◆ **Task statement**
Could you set down exactly the lines in the records below between the line holding "operations → src/client/methods/subtasks.ts" and the line holding "- ARF makes", inclusive?

[[ Dataset records, beginning ]]

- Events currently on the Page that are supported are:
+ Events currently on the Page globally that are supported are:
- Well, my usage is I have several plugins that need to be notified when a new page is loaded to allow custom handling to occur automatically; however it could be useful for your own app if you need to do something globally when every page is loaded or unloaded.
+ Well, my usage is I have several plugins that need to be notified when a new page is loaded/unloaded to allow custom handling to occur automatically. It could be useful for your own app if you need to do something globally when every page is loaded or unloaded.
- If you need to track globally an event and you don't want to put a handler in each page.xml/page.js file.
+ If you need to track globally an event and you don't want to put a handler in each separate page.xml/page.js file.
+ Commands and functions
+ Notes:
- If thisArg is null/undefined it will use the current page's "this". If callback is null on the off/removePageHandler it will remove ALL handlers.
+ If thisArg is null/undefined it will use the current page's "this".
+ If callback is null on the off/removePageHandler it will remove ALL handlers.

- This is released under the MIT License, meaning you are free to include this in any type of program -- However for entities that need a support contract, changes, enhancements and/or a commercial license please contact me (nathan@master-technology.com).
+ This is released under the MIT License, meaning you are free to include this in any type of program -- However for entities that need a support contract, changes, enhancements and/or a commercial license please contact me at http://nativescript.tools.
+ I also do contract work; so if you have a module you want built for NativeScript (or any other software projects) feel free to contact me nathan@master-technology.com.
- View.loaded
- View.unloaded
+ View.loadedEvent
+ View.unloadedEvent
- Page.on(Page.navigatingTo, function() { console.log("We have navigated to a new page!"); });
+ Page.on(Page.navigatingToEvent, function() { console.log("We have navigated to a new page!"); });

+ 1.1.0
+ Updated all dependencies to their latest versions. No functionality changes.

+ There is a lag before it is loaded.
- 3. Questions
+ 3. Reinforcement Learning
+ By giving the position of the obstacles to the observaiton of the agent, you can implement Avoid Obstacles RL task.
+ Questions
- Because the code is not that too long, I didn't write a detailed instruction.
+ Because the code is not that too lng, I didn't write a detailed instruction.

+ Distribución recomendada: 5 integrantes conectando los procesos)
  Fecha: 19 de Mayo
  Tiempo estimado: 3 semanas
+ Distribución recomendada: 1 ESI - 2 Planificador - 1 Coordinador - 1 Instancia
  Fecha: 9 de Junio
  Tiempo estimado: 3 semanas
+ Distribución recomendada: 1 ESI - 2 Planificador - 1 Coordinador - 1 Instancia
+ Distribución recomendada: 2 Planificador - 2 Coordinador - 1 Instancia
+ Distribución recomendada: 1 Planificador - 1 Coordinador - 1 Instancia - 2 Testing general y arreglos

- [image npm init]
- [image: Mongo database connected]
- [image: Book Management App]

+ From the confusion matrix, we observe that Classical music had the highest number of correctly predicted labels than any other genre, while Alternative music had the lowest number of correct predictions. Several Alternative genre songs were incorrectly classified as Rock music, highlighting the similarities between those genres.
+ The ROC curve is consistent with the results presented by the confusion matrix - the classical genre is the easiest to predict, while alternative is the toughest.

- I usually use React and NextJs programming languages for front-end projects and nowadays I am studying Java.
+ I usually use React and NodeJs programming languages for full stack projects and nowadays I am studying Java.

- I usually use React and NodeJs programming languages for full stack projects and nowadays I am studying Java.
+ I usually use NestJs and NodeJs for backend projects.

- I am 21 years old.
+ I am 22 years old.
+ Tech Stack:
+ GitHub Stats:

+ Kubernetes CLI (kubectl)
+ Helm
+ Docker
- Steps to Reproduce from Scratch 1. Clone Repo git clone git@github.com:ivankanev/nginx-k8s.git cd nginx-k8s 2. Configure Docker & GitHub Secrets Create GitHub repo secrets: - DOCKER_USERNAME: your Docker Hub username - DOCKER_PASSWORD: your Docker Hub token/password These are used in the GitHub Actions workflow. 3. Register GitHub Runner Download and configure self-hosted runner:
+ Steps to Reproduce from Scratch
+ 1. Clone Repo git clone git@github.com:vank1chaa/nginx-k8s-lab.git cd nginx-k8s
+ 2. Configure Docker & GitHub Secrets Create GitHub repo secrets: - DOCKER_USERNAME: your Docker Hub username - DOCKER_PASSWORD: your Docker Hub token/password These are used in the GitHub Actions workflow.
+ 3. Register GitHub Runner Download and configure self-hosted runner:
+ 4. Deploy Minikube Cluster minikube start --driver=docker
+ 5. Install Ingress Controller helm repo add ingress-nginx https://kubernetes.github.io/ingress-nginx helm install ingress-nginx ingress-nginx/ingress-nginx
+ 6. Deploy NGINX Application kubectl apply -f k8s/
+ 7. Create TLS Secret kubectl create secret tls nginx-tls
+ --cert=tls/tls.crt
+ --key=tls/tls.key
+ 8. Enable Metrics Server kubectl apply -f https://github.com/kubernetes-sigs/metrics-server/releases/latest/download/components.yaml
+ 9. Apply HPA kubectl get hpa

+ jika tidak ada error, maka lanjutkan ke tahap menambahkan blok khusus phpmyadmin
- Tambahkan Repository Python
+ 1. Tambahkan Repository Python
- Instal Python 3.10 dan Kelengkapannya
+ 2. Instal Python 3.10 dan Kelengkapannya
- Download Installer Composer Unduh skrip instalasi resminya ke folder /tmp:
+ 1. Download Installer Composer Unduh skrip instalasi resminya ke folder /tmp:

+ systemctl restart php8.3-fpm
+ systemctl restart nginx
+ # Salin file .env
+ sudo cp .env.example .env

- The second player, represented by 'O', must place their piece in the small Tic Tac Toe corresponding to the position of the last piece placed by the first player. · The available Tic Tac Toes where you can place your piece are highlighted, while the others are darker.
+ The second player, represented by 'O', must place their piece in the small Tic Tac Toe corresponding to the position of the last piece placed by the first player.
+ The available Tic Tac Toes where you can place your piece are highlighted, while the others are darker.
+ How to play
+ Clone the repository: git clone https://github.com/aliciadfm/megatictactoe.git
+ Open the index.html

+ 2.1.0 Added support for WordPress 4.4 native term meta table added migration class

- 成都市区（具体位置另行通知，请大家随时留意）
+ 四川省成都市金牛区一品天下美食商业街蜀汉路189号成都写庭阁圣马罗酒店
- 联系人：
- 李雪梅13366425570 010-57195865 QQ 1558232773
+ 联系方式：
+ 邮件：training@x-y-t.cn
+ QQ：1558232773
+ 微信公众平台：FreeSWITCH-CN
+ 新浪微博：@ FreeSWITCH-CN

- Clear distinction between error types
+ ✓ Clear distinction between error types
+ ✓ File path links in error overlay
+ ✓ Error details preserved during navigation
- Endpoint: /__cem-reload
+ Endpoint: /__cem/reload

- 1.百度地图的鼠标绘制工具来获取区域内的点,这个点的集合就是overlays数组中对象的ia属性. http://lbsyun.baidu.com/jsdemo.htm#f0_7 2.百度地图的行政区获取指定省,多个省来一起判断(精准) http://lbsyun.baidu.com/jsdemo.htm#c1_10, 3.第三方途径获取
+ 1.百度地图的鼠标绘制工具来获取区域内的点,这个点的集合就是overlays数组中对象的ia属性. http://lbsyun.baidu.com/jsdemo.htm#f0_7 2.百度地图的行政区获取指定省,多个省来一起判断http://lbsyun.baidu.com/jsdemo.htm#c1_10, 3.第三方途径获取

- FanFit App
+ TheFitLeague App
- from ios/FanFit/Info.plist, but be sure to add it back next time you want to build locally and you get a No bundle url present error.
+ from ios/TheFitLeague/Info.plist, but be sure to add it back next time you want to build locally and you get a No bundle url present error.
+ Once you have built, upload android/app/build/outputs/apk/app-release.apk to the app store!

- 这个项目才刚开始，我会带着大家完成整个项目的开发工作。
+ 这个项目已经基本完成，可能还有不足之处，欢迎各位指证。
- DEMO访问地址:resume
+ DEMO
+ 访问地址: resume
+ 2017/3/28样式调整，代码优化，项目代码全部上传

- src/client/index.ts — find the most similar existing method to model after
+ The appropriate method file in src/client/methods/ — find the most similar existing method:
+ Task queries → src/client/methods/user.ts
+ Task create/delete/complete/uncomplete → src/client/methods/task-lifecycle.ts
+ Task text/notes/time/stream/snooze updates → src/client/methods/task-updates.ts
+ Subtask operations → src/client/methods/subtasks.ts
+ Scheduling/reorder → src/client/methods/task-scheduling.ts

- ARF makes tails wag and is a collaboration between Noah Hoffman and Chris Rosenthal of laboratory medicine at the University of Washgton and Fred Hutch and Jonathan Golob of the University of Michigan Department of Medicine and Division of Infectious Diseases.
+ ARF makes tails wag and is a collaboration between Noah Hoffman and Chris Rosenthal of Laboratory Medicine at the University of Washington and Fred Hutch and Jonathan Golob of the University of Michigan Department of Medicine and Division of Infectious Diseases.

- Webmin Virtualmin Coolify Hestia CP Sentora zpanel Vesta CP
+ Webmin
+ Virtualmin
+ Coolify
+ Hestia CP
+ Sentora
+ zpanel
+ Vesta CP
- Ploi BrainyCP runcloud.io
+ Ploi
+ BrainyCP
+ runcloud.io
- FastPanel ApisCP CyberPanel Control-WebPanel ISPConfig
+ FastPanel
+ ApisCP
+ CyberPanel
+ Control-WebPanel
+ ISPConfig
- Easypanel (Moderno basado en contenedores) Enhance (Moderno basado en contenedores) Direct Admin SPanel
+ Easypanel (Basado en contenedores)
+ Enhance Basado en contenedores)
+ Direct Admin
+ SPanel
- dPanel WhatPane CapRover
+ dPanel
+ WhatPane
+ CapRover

[[ Dataset records, end ]]

◆ **Solution to the problem**
+ Subtask operations → src/client/methods/subtasks.ts
+ Scheduling/reorder → src/client/methods/task-scheduling.ts

- ARF makes tails wag and is a collaboration between Noah Hoffman and Chris Rosenthal of laboratory medicine at the University of Washgton and Fred Hutch and Jonathan Golob of the University of Michigan Department of Medicine and Division of Infectious Diseases.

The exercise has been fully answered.